#### [PROMPT]
Look through the data below and say how many of its lines contain "filter", adding nothing else.

(DATA FOR THIS TASK Opens)

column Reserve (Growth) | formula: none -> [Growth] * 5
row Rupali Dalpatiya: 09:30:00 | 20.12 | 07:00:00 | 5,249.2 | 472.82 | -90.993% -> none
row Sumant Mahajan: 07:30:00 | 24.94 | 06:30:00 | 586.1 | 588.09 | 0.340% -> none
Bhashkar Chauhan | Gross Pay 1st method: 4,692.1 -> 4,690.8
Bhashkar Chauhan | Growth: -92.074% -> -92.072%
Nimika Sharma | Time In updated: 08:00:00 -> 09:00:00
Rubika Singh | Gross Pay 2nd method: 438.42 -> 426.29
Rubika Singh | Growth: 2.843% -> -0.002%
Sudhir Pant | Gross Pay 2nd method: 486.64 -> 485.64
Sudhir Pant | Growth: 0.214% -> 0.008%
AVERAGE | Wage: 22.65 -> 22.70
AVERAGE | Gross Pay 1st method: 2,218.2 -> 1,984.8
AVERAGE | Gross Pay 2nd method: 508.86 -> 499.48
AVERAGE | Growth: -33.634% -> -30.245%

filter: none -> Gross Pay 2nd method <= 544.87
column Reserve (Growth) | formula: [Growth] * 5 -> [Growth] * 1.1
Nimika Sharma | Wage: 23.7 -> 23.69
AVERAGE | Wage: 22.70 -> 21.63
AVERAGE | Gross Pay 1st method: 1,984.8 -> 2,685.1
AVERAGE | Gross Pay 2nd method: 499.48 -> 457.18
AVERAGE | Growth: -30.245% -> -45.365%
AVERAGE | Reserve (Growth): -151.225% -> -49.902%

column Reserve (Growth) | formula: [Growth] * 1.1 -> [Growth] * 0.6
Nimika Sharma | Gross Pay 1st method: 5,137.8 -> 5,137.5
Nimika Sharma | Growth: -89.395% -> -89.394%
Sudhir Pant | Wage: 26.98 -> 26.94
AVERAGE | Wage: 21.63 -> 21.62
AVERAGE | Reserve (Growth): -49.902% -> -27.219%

(DATA FOR THIS TASK Closes)
(DATA FOR THIS TASK Opens)

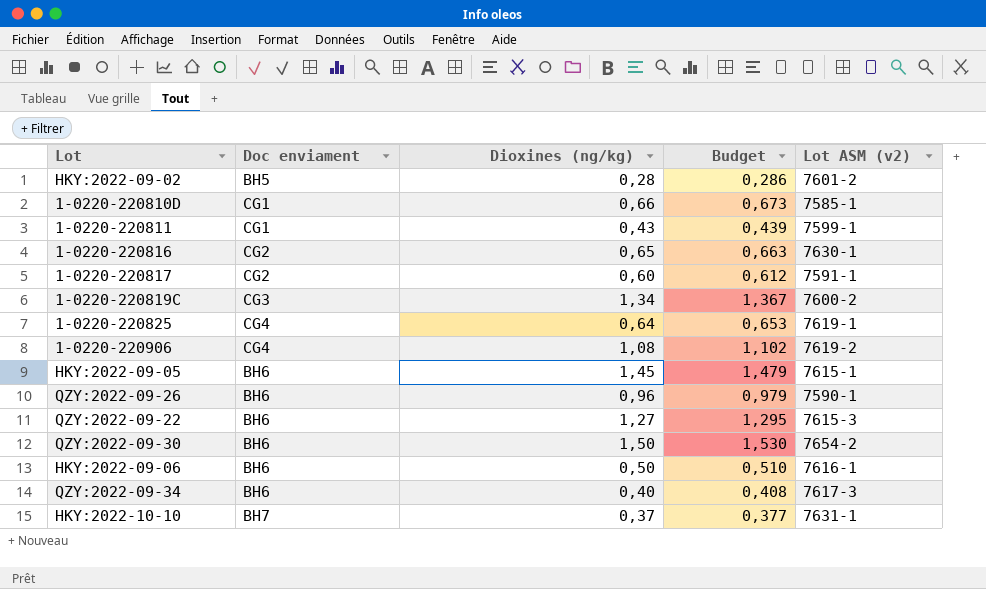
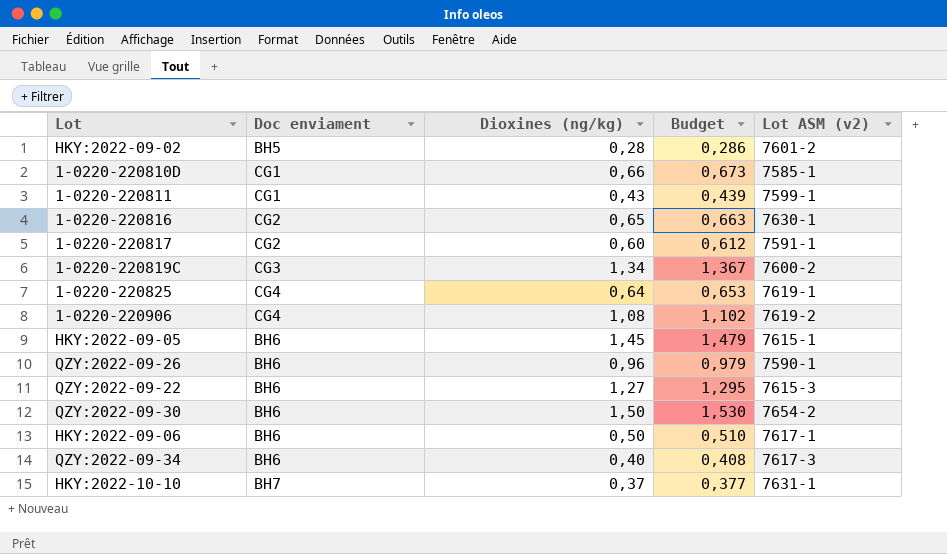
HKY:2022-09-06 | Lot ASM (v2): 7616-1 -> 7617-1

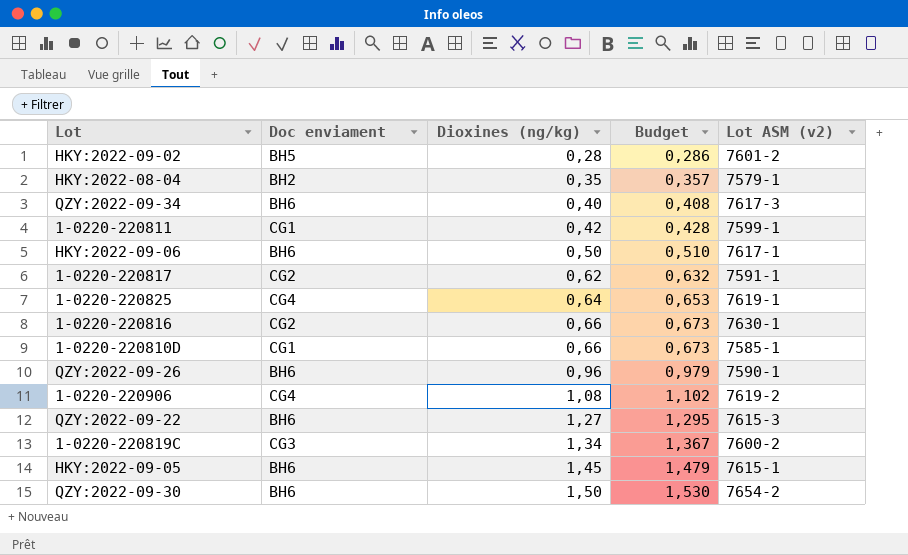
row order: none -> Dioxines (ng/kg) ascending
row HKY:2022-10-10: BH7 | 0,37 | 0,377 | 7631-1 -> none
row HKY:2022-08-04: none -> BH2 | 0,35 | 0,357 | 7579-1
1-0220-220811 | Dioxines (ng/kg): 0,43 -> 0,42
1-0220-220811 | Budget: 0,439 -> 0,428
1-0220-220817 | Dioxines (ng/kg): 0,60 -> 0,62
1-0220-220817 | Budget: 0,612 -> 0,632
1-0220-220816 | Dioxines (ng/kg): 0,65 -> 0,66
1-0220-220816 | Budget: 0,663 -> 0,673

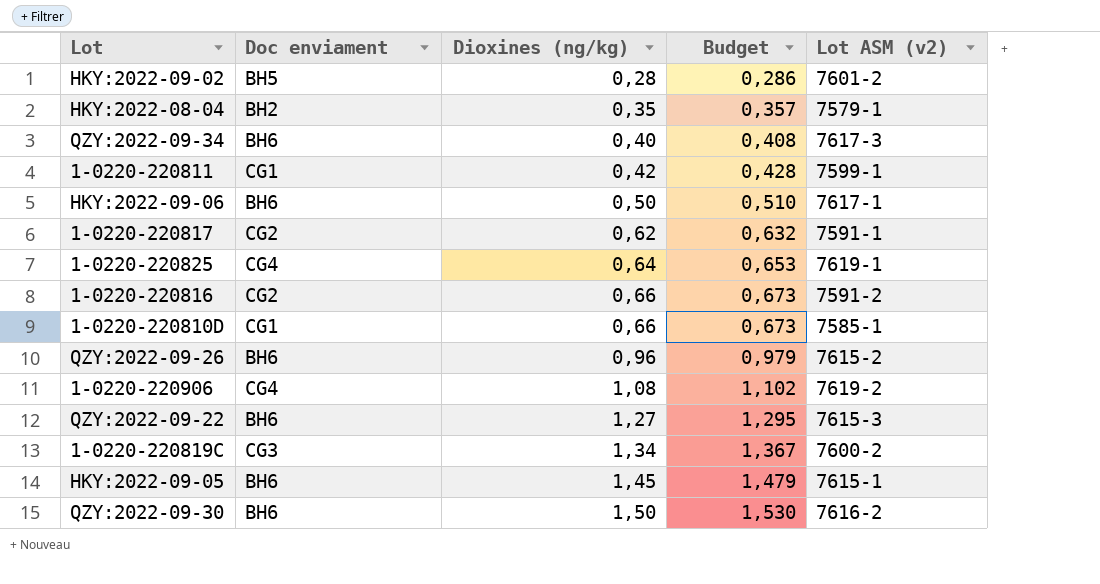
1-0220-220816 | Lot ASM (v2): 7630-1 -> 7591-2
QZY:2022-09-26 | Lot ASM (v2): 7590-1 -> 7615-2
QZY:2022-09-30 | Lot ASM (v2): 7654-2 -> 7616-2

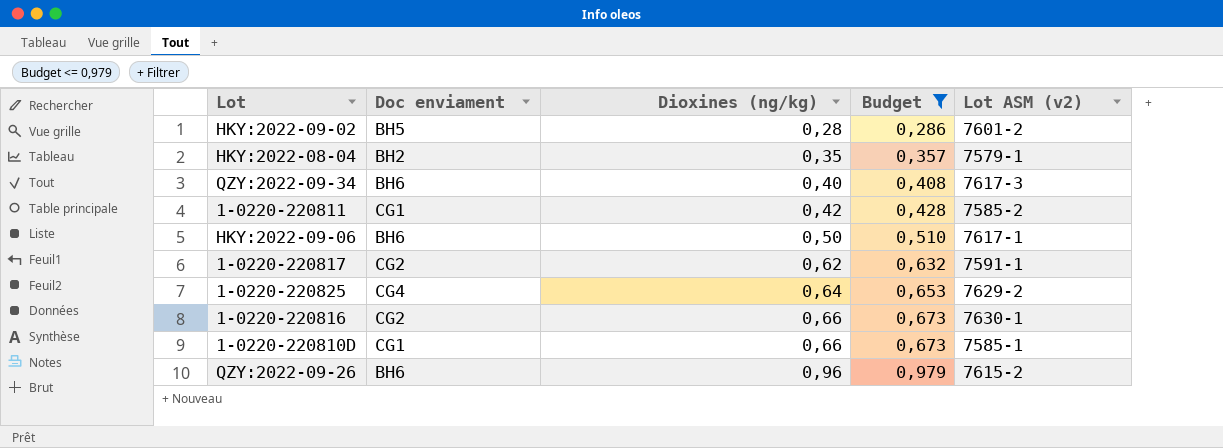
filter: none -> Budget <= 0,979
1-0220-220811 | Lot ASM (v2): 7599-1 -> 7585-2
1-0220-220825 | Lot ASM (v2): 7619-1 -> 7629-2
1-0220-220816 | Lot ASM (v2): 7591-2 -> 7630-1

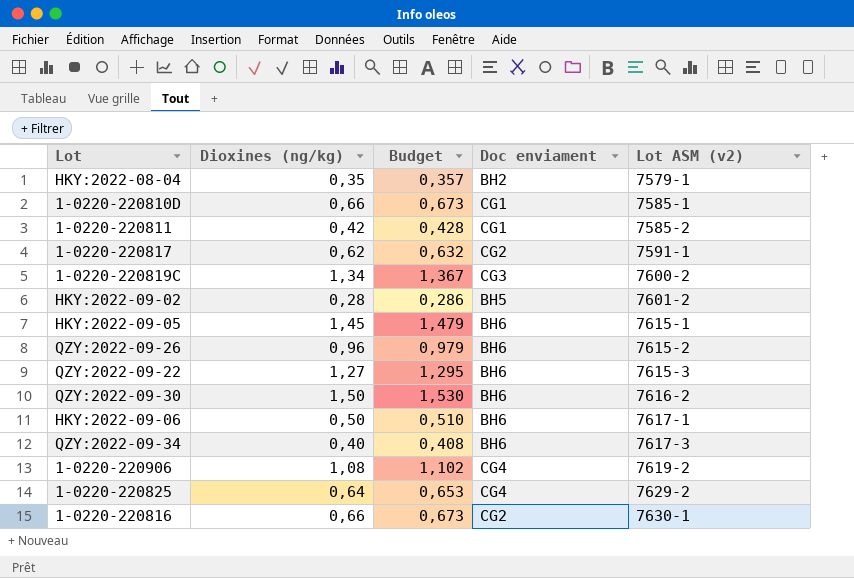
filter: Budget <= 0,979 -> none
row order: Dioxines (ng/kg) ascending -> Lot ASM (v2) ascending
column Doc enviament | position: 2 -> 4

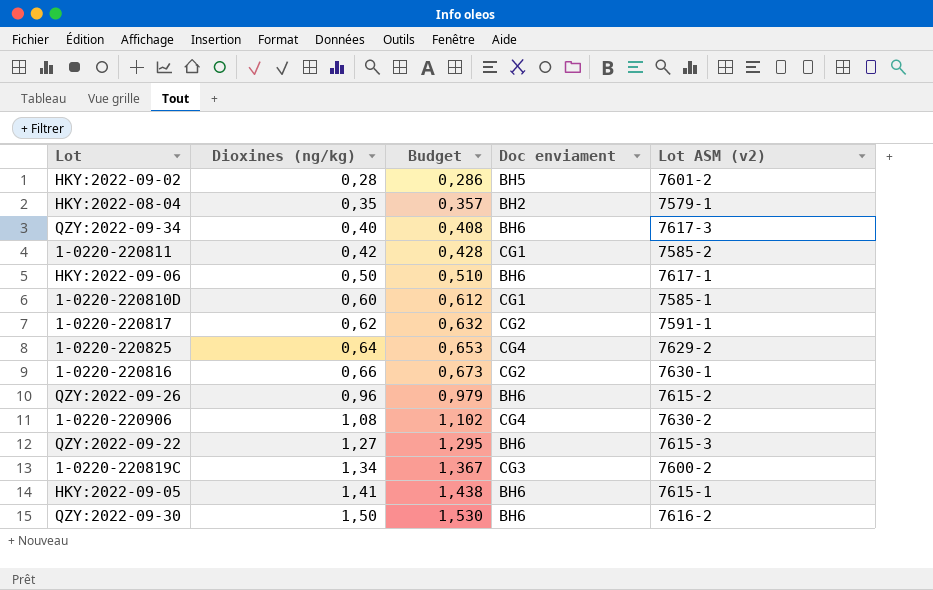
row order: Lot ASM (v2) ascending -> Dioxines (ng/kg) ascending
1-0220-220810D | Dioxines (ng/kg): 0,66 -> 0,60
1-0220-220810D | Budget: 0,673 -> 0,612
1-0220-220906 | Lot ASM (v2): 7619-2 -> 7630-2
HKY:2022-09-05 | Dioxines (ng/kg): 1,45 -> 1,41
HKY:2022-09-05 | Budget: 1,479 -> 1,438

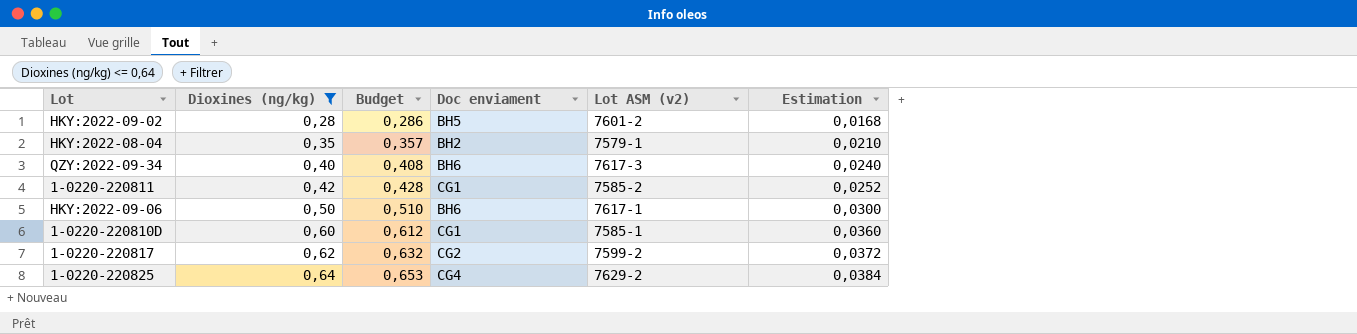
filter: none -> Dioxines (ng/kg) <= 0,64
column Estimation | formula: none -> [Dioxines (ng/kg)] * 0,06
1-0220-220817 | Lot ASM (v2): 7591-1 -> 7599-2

(DATA FOR THIS TASK Closes)

#### [RESPONSE]
4